The report makes 10 recommendations “to prevent healthcare systems being overwhelmed in the next pandemic”.
These include increasing capacity in urgent and emergency care; strengthening the body responsible for infection prevention and control guidance and better advance care planning.
Lady Hallett added: “We cannot know when, but there will be another pandemic.
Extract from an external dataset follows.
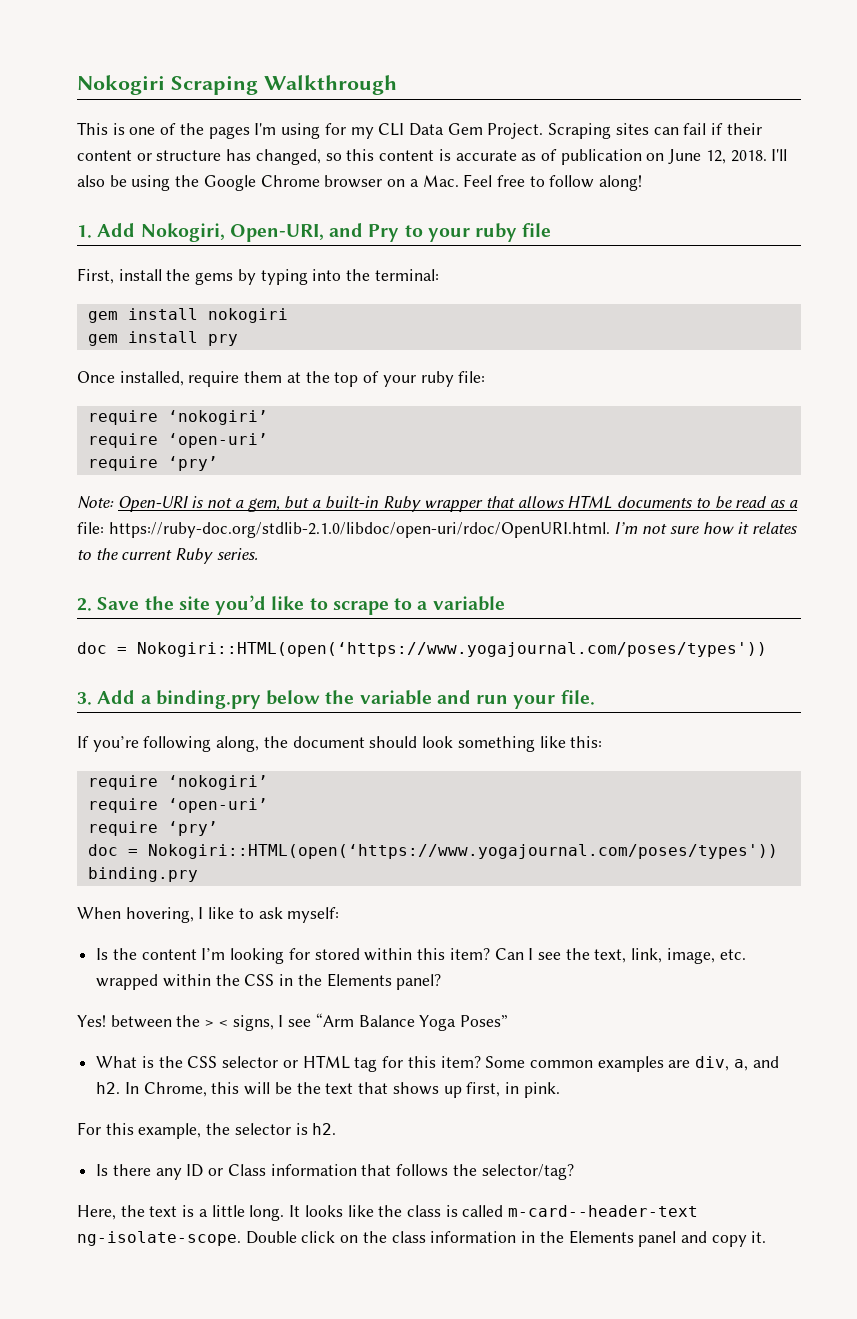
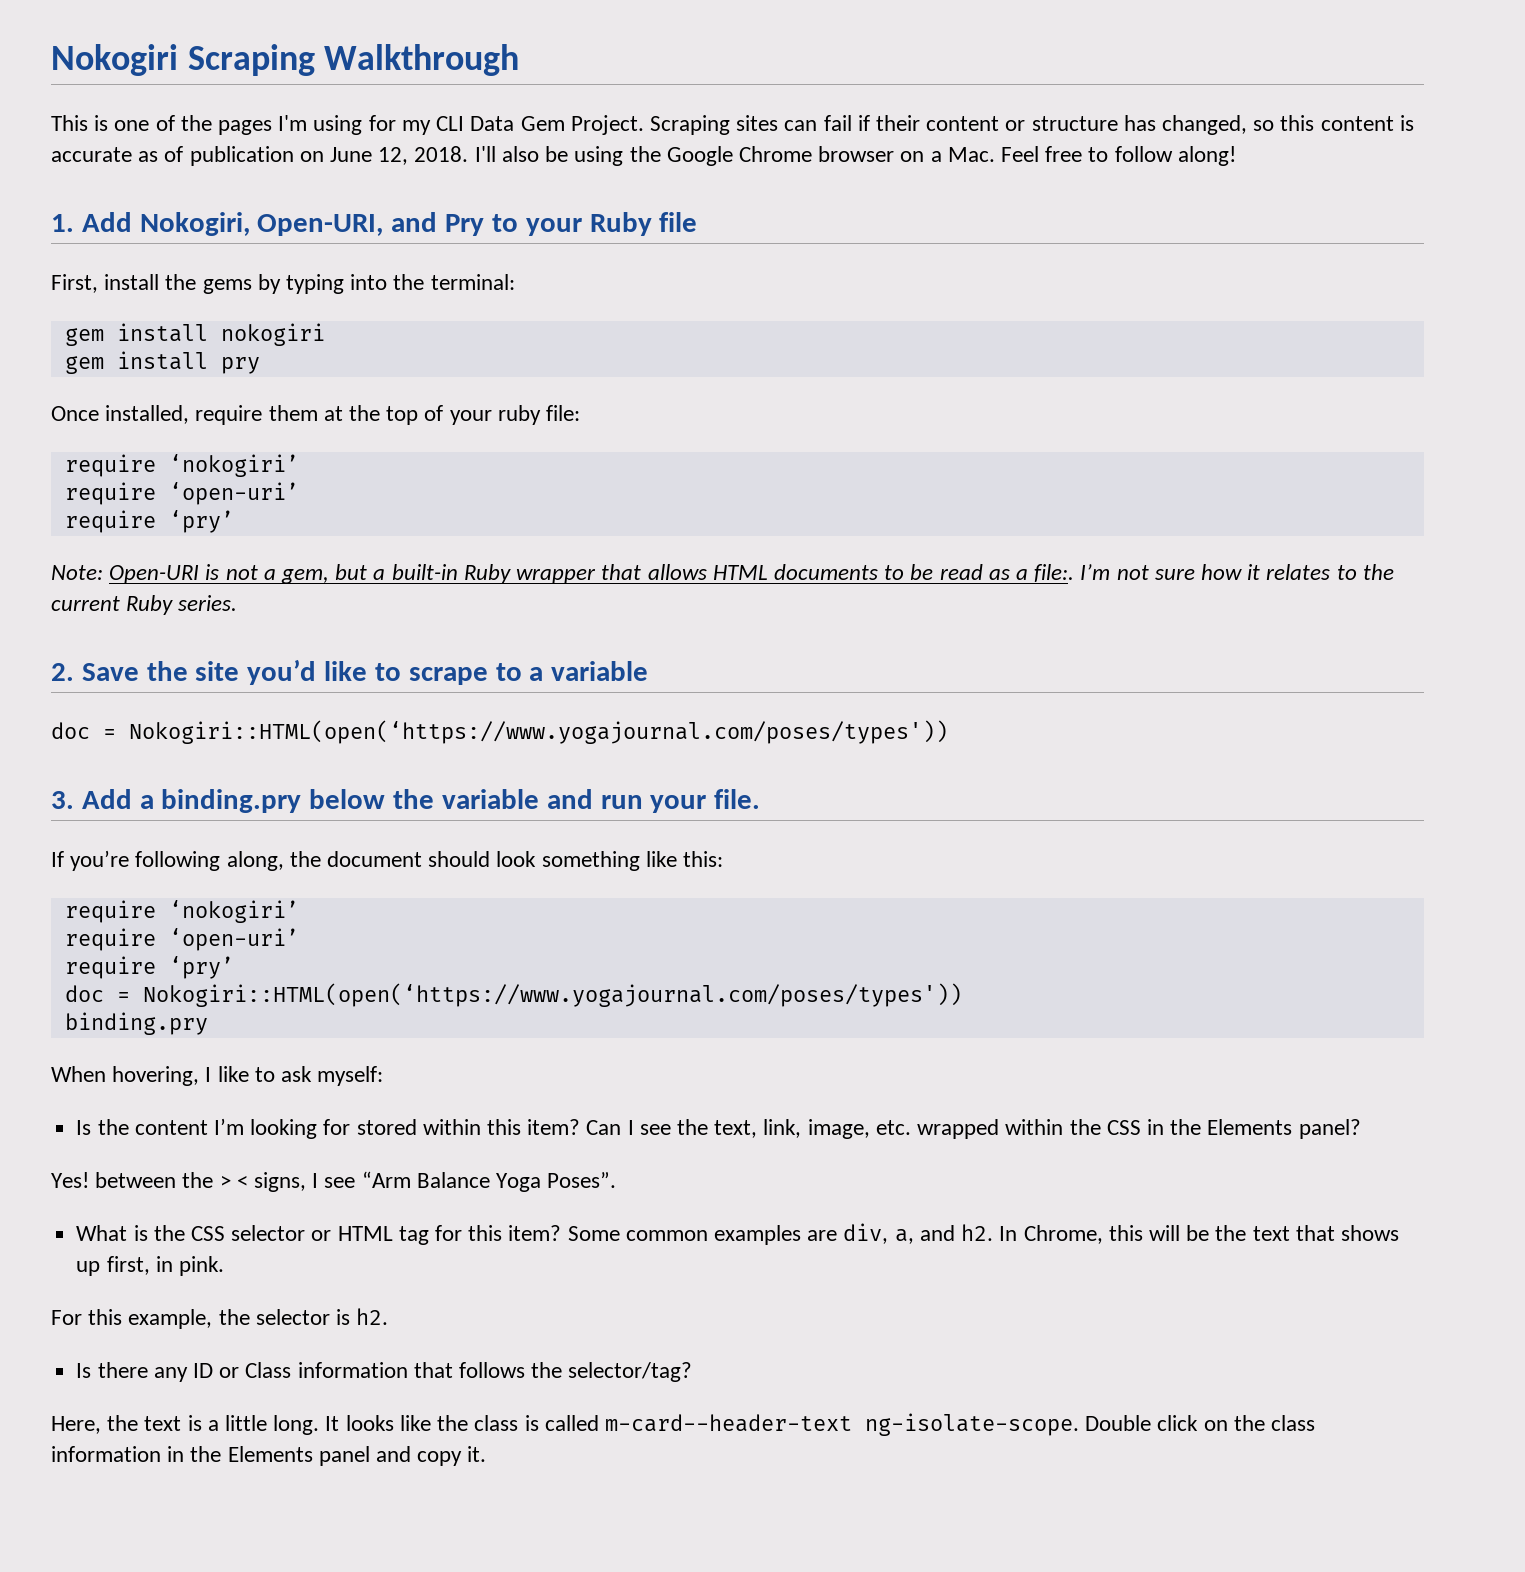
[475,223,518,242] ruby -> [589,212,652,236] Ruby
[77,522,610,538] file: https://ruby-doc.org/stdlib-2.1.0/libdoc/open-uri/rdoc/OpenURI.html. -> [1034,564,1075,582] file:.
[459,1015,508,1027] Poses” -> [547,1172,617,1188] Poses”.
My recommendations, taken as a whole, should mean that the UK is better prepared for that pandemic.
“In doing so, we shall avoid some of the terrible human cost of Covid-19.”
The NHS waiting list in England hit a record high in September 2023, with 7.77 million treatments waiting to be carried out for 6.5 million patients.
The latest data show the waiting list has fallen for the third month in a row, with an estimated 7.25 million treatments waiting to be carried out at the end of January, relating to 6.13 million patients.
The inquiry was formally launched in July 2022 and a report published in November last year found chaos at the heart of government and a failure to take Covid-19 seriously cost 23,000 lives in the first wave of the pandemic.
By the end of December, the inquiry had spent just under £204 million including on setup, chairwoman and lawyer costs and holding public hearings in all four nations of the UK.
And the Government said it has spent £111 million in responding to the inquiry, covering legal advice and staffing costs.